(Version difference data)
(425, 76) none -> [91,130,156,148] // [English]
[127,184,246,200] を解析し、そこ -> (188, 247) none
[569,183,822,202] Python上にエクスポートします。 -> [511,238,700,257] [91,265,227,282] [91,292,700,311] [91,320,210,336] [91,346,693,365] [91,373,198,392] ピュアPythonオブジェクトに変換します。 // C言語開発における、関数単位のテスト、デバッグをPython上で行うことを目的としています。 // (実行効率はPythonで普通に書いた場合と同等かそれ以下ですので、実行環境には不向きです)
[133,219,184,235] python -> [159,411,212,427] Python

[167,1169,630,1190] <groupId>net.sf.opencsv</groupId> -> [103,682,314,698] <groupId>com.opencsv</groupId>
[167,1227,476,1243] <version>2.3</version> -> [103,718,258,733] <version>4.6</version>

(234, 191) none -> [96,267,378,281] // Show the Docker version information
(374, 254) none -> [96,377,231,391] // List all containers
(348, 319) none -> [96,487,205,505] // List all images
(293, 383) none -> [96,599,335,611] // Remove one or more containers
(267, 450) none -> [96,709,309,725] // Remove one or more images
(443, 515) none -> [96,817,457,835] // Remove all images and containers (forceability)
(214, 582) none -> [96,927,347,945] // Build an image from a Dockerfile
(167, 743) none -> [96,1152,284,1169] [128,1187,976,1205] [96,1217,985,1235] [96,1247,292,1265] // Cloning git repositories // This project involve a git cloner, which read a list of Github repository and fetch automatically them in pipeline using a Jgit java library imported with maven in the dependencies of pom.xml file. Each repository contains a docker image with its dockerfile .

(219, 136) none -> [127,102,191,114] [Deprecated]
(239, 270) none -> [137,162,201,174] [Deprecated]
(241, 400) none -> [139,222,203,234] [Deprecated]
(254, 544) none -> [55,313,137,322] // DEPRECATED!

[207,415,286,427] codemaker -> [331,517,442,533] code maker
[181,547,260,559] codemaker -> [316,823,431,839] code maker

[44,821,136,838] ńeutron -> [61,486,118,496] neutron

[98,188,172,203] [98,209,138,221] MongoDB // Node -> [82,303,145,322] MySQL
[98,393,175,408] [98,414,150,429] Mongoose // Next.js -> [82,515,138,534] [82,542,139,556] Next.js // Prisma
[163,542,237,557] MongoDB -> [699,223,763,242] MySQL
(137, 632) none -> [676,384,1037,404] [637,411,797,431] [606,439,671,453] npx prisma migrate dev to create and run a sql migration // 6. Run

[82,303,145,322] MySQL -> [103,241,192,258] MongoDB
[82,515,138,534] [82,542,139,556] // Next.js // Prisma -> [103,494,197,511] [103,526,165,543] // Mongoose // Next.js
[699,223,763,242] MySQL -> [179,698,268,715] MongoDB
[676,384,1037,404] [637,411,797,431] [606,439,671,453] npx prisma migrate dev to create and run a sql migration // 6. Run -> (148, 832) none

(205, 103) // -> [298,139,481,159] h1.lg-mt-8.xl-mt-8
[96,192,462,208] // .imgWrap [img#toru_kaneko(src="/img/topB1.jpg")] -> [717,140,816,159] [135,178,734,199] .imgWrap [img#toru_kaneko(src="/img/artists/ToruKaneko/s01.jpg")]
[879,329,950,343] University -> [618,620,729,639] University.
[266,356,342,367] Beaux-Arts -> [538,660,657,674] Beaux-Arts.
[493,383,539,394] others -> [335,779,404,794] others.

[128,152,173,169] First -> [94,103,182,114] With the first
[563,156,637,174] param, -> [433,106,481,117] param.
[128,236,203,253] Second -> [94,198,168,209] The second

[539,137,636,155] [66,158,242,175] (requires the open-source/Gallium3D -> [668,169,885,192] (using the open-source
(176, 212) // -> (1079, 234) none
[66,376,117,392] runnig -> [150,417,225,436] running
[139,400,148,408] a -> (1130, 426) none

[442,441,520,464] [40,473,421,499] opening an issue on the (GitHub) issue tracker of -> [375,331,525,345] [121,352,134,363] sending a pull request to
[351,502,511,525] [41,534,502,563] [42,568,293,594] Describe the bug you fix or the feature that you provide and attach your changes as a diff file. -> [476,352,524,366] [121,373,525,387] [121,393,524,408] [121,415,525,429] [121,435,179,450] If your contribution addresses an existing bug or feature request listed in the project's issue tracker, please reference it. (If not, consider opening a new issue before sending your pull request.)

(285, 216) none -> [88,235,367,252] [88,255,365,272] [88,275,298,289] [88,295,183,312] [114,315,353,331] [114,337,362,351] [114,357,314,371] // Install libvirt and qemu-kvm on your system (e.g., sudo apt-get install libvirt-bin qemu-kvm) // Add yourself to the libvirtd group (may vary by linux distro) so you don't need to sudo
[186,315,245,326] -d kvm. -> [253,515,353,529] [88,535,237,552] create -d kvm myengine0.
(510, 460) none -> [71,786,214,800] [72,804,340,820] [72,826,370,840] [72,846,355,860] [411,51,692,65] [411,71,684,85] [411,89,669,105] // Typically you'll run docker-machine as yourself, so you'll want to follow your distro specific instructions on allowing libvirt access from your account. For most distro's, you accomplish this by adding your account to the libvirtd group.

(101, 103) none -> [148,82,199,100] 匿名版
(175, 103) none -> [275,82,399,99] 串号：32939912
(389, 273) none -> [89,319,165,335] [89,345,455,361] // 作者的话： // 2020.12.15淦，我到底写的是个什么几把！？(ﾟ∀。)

◆ **WHAT IS NEEDED**
Transcribe the records above from the line holding "(293, 383) none" down to the line holding "(219, 136) none", inclusive, without adding anything.

◆ **OUTPUT OF THE TASK**
(293, 383) none -> [96,599,335,611] // Remove one or more containers
(267, 450) none -> [96,709,309,725] // Remove one or more images
(443, 515) none -> [96,817,457,835] // Remove all images and containers (forceability)
(214, 582) none -> [96,927,347,945] // Build an image from a Dockerfile
(167, 743) none -> [96,1152,284,1169] [128,1187,976,1205] [96,1217,985,1235] [96,1247,292,1265] // Cloning git repositories // This project involve a git cloner, which read a list of Github repository and fetch automatically them in pipeline using a Jgit java library imported with maven in the dependencies of pom.xml file. Each repository contains a docker image with its dockerfile .

(219, 136) none -> [127,102,191,114] [Deprecated]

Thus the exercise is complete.